Suling Emas menghajar terus sampai pangeran itu babak-belur, mukanya berdarah dan bengkak-bengkak.
“Tahan! Suling Emas, kau berani memukuli suamiku seperti ini? Laki-laki kejam! Kau boleh bunuh dia melalui mayatku!”
Tiba-tiba Suma Ceng yang sudah menurunkan anaknya dari pondongan dan telah memungut pedang suaminya, menerjang maju bagaikan seekor harimau betina. Pedangnya menusuk ke arah dada Suling Emas.

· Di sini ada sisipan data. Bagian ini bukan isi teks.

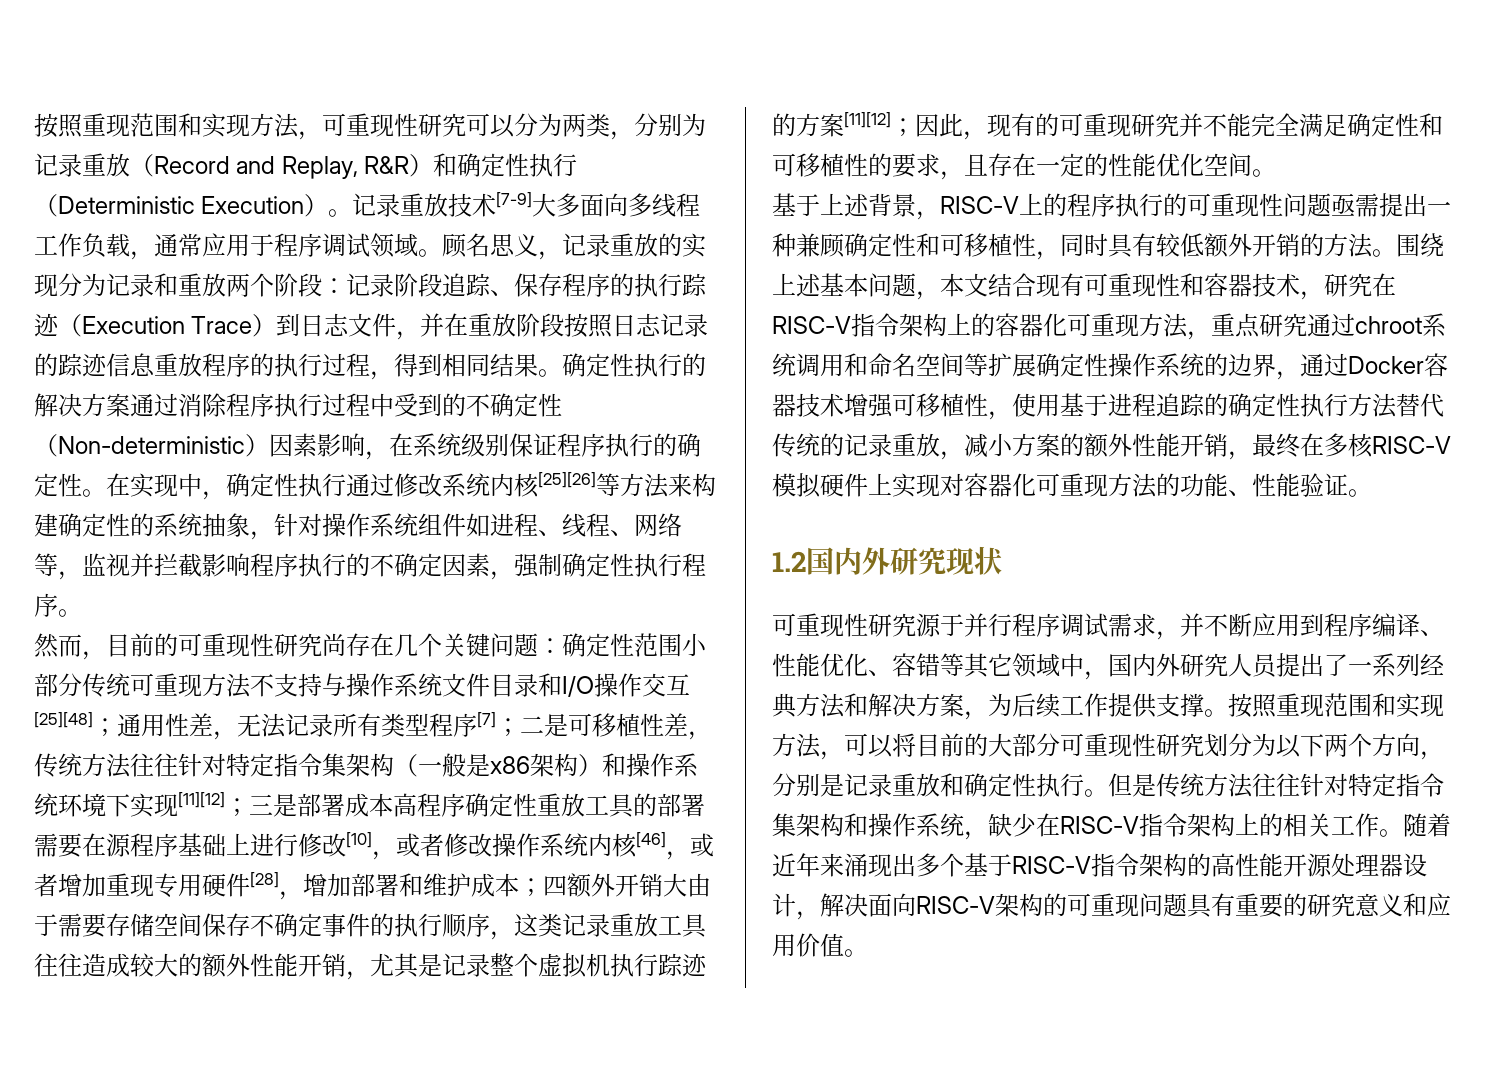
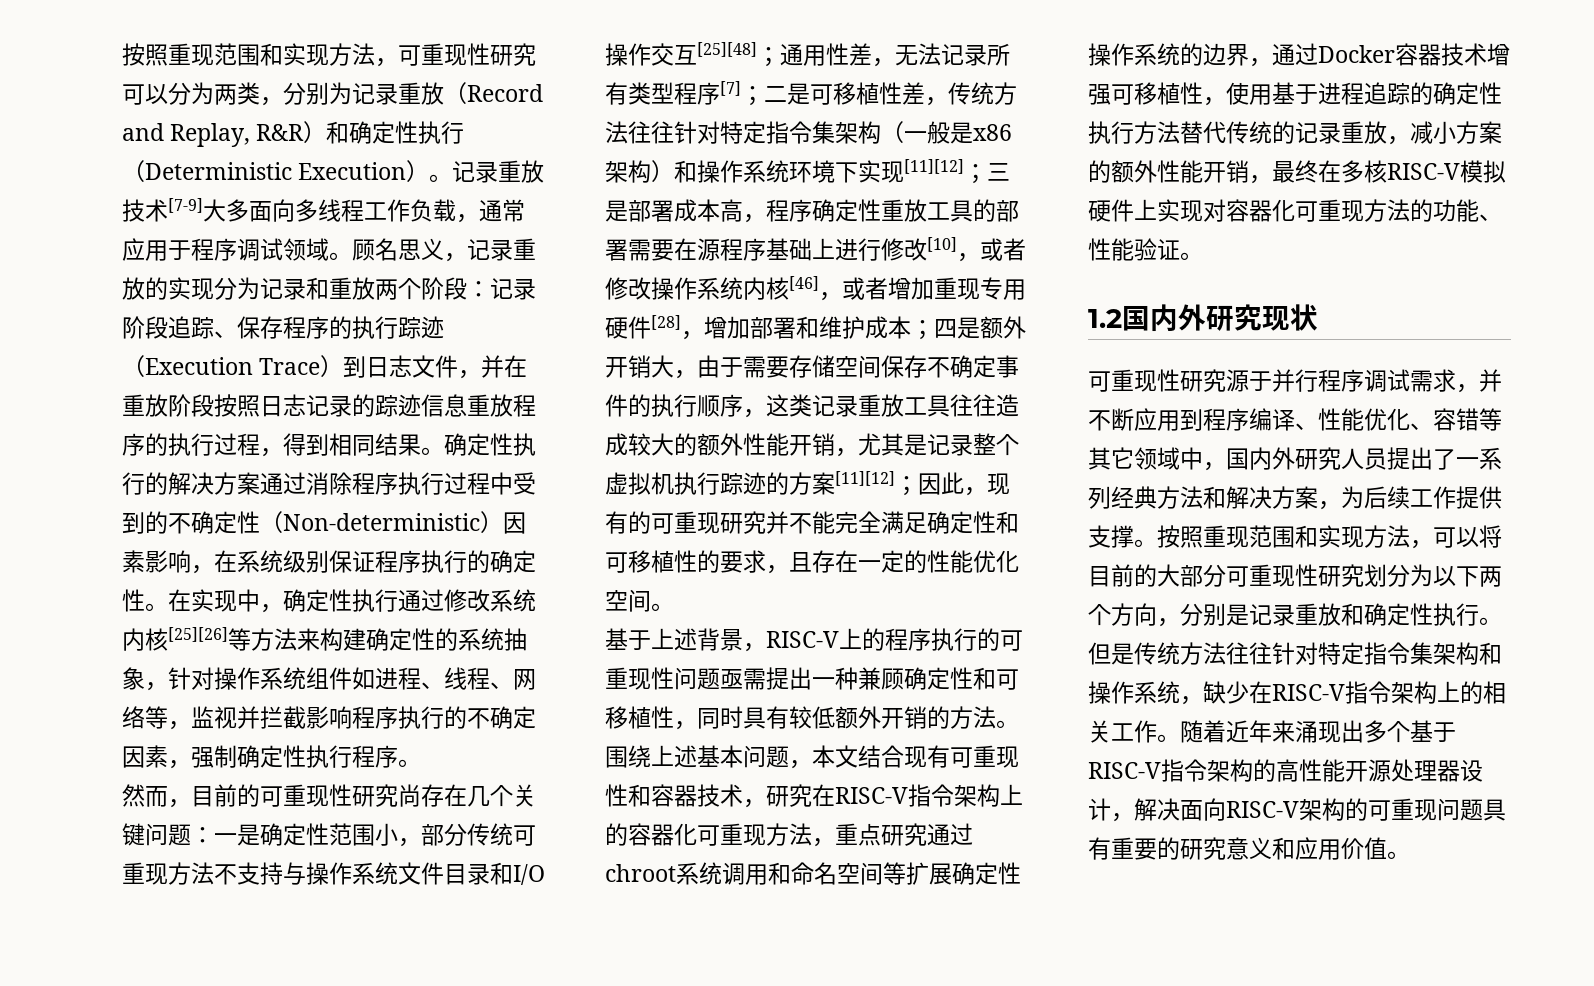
- 确定性范围小部分传统可重现方法不支持与操作系统文件目录和I/O操作交互[25][48]；
+ 一是确定性范围小，部分传统可重现方法不支持与操作系统文件目录和I/O操作交互[25][48]；
- 三是部署成本高程序确定性重放工具的部署需要在源程序基础上进行修改[10]，或者修改操作系统内核[46]，或者增加重现专用硬件[28]，增加部署和维护成本；
+ 三是部署成本高，程序确定性重放工具的部署需要在源程序基础上进行修改[10]，或者修改操作系统内核[46]，或者增加重现专用硬件[28]，增加部署和维护成本；
- 四额外开销大由于需要存储空间保存不确定事件的执行顺序，这类记录重放工具往往造成较大的额外性能开销，尤其是记录整个虚拟机执行踪迹的方案[11][12]；
+ 四是额外开销大，由于需要存储空间保存不确定事件的执行顺序，这类记录重放工具往往造成较大的额外性能开销，尤其是记录整个虚拟机执行踪迹的方案[11][12]；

“Ceng Ceng....!” Suling Emas terbelalak heran dan kaget.
“Ceppp!”
Ujung pedang itu menusuk dadanya. Untung ia dapat mengatasi heran dan kagetnya lalu cepat mengerahkan tenaga sehingga pedang yang sudah menancap itu tidak maju terus, menancap dan meleset ke atas sehingga pedang itu menancap dan menembus daging dan kulit dada dan pundak, akan tetapi tidak memasuki rongga dada. Karena pengerahan sin-kang dari Suling Emas hebat dan kuat sekali, Suma Ceng merasakan telapak tangannya panas dan lumpuh sehingga pedang itu dilepasnya dan masih menancap pada dada Suling Emas.
“Berani kau hendak membunuh suamiku? Ahhh.... dia suamiku, ayah anak-anakku, aku akan membelanya dengan nyawa!” Suma Ceng berseru lagi dan kembali menerjang dengan pukulan-pukulan dahsyat.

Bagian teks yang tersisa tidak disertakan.